Web document revisions
<<<<

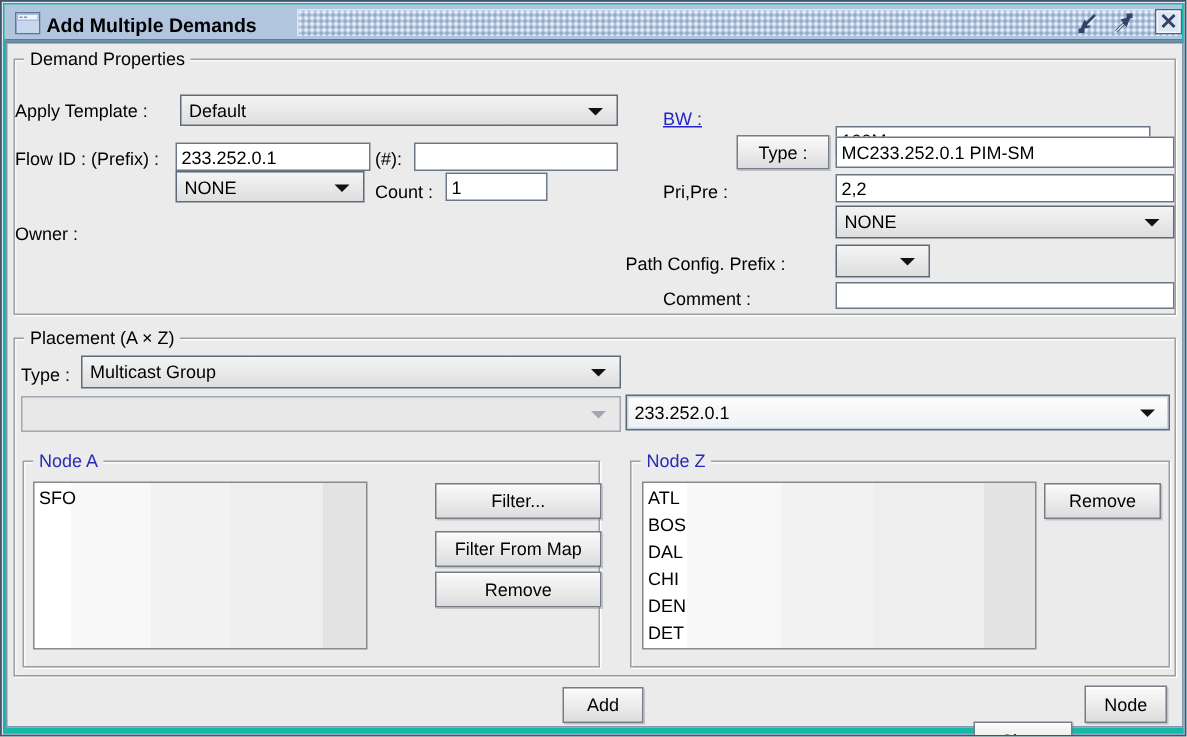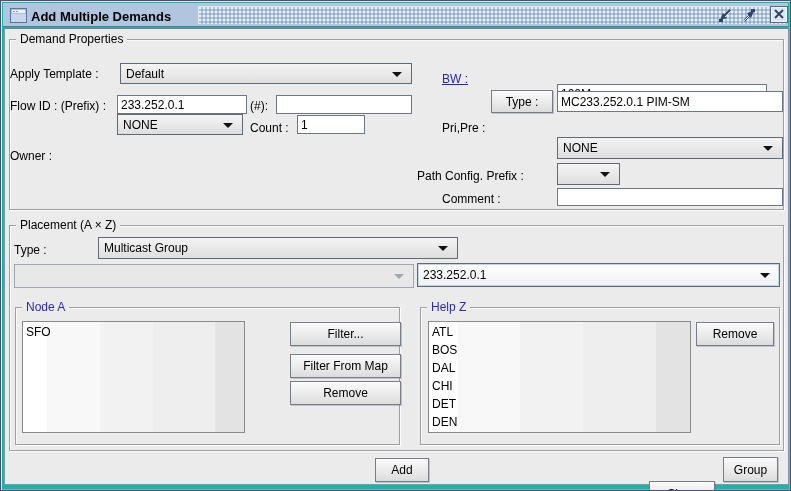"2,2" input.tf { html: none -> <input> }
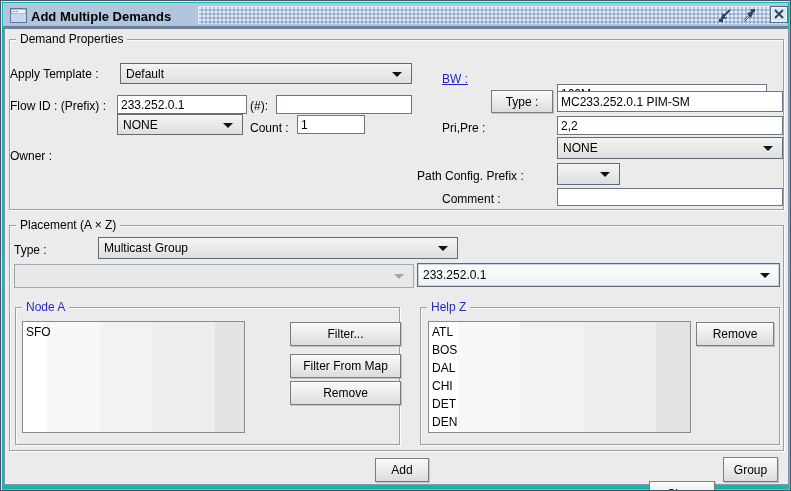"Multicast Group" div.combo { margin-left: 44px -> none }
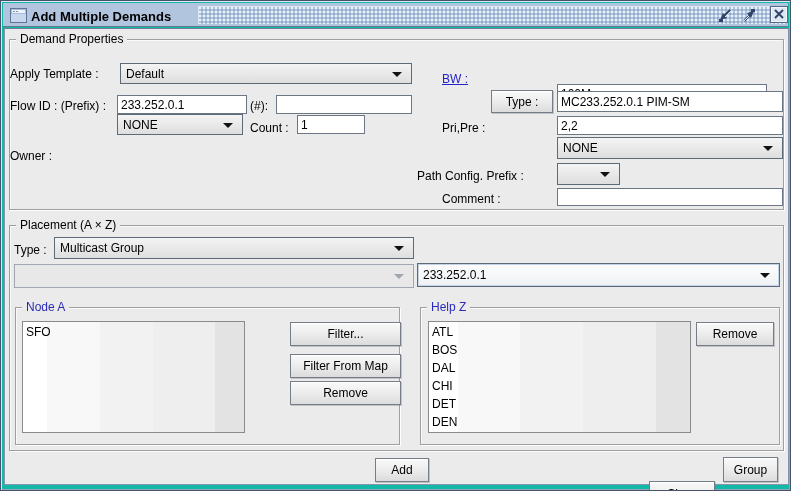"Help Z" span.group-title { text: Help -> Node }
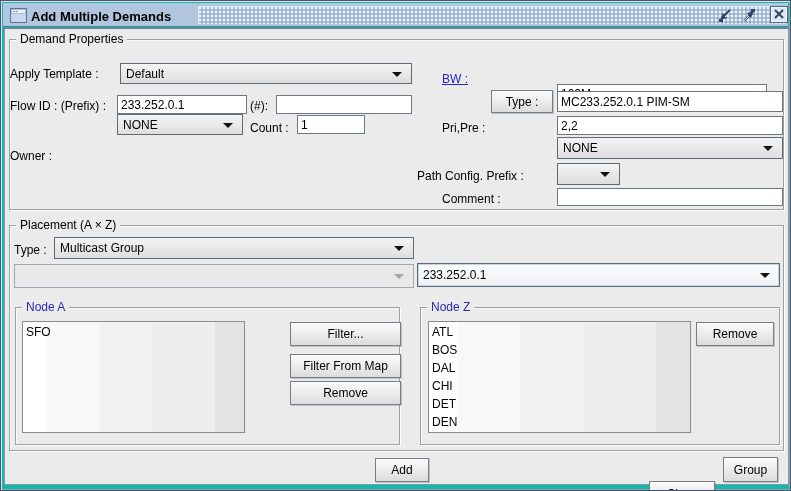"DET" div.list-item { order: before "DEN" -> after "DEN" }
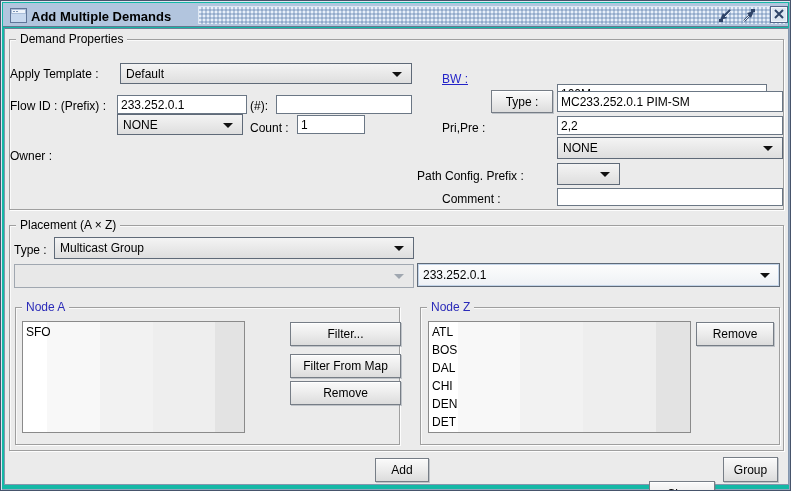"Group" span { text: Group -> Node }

>>>>

Output each record above exactly as written. Skip any pictures.

**ANSWER FOR THIS EXERCISE:**
"2,2" input.tf { html: none -> <input> }
"Multicast Group" div.combo { margin-left: 44px -> none }
"Help Z" span.group-title { text: Help -> Node }
"DET" div.list-item { order: before "DEN" -> after "DEN" }
"Group" span { text: Group -> Node }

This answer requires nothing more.